Временами он был просто в отчаянии, не понимая, что делать, как себя вести, на что надеяться и чего ожидать от судьбы. Оторванный от семьи, лишенный права переписки, возможности общения с коллегами по несчастью в госпитале, читать прессу, он впадал в ярость, не ел, не общался с Мишем, с медперсоналом, часами лежал на боку, упершись взглядом в плохо окрашенную зеленой масляной краской стену палаты. В такие минуты обострялась боль, но именно она была его союзником, отвлекая от самых мрачных мыслей и желаний, а такие все чаще навещали его, и он умудрился даже спрятать в складки старого матраса половинку лезвия безопасной бритвы и ржавый гвоздь, валявшийся под кроватью на расстоянии протянутой руки.

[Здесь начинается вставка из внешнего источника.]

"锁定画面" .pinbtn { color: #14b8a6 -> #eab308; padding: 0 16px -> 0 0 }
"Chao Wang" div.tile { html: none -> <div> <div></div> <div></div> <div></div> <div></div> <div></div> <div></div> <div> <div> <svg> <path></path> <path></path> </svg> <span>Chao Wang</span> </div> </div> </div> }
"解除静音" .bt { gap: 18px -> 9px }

Но НКВД, регулярно получавший донесения агента Мокрого, в том числе и о душевном состоянии Баура, не дремал. Однажды ночью в госпитале провели крупный шмон, то есть обыск всех больных-заключенных и у Баура без особого труда нашли запрещенные колюще-режущие предметы. Майор Тюшкин с видом строгого учителя внушал Бауру, словно нашкодившему балбесу:

— Нехорошо, генерал, нарушать законы. Советская власть вас лечит, кормит, заботится о вас. А вы что? Похулиганить решили? Нехорошо. Должен предупредить, в случае повторения будут приняты строгие меры.

Баур был убежден: сдал его Миш. Зародившееся к денщику недоверие постепенно перерастало в тщательно скрываемую неприязнь, и Миш ощущал изменившееся к нему отношение. Баур регулярно его подначивал, придирался. Вот и сейчас Баур не стерпел вида денщика с его прилизанными волосами, откормленной рожей и вечным запахом лука:

— Миш, а ведь это вы указали конвойным, где я прятал лезвие и гвоздь. Они даже искать не стали, просто сунули руки в заранее известные места.

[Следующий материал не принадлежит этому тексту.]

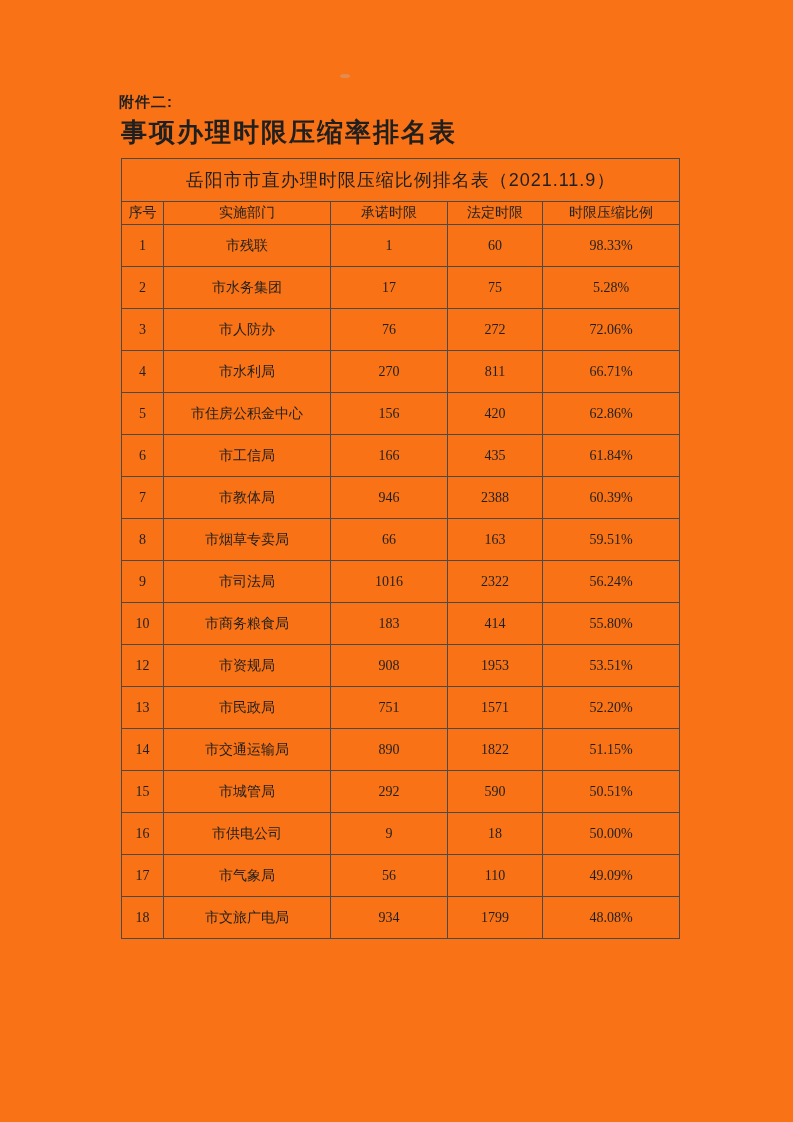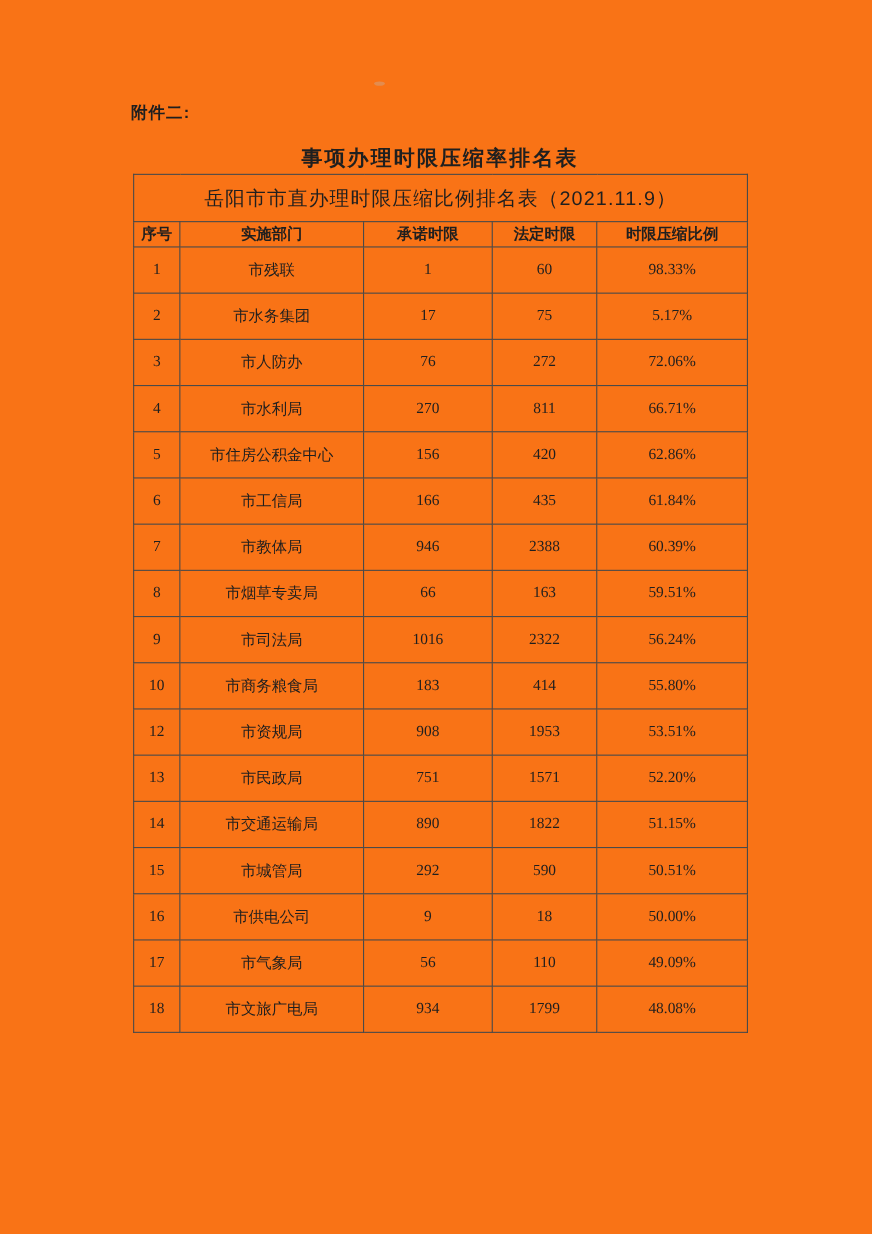"事项办理时限压缩率排名表" .main-title { font-size: 19px -> 26px; text-align: center -> none; top: 131px -> 115px }
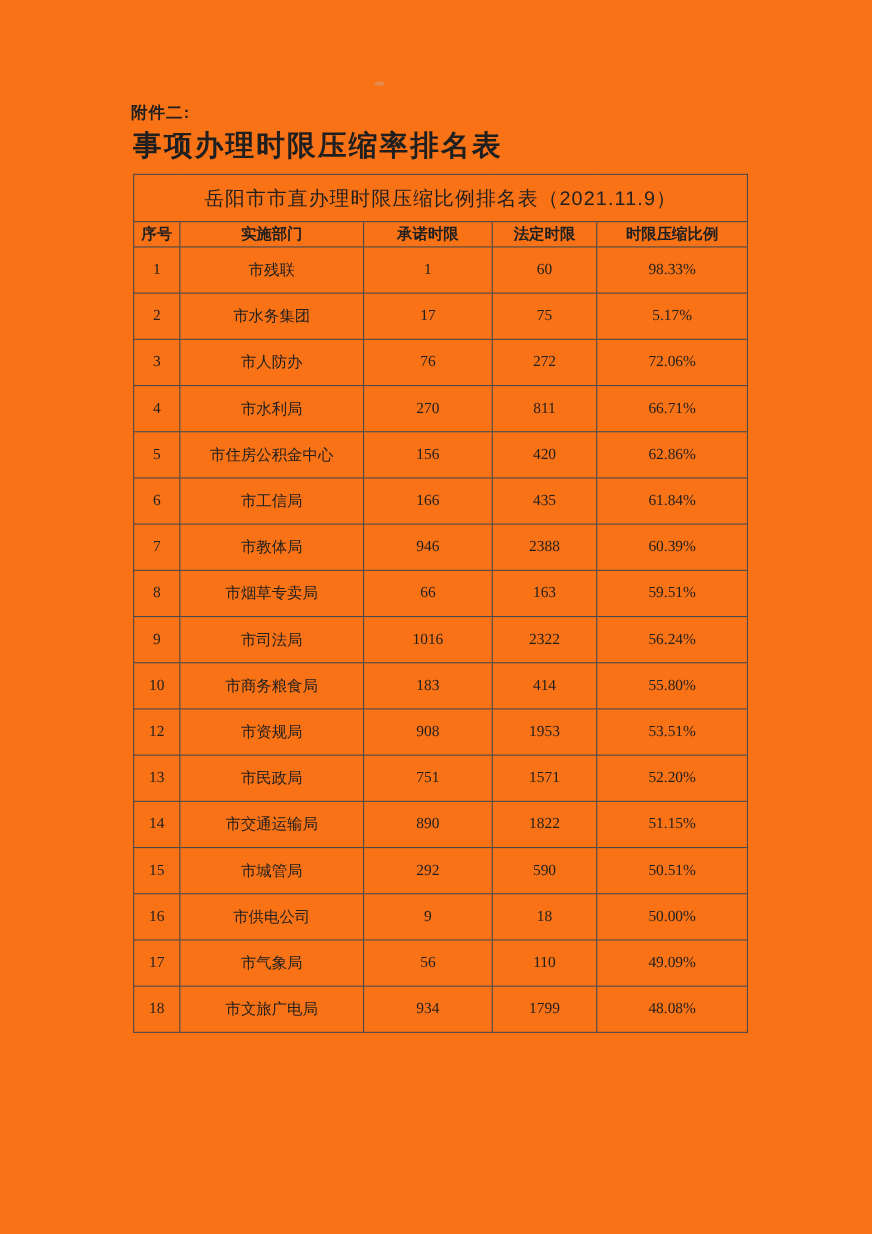"序号" .doc-table th { font-weight: bold -> normal }
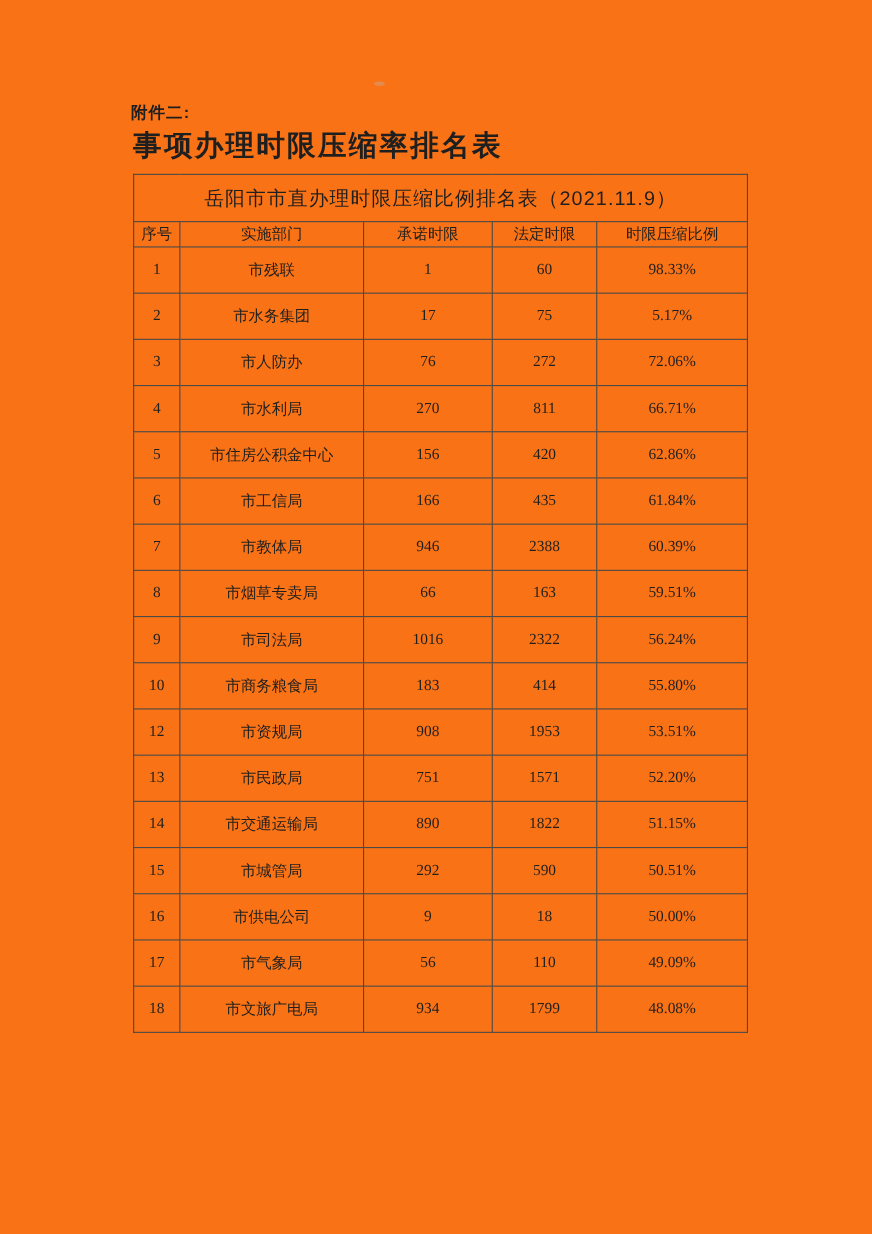"5.17%" td { text: 5.17% -> 5.28% }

— И не стыдно вам, господин группенфюрер, поклеп на меня возводить?! — загундел Миш притворно-обидчивым тоном. — Стараешься для вас, стараешься, а доброго слова не услышишь. Как вы только могли подумать так обо мне?

— Ладно врать, Миш. Кроме вас, некому было. Ведь вы один здесь денщик. Я понимаю, всем хочется побыстрее от плена улизнуть, но своих предавать — последнее дело.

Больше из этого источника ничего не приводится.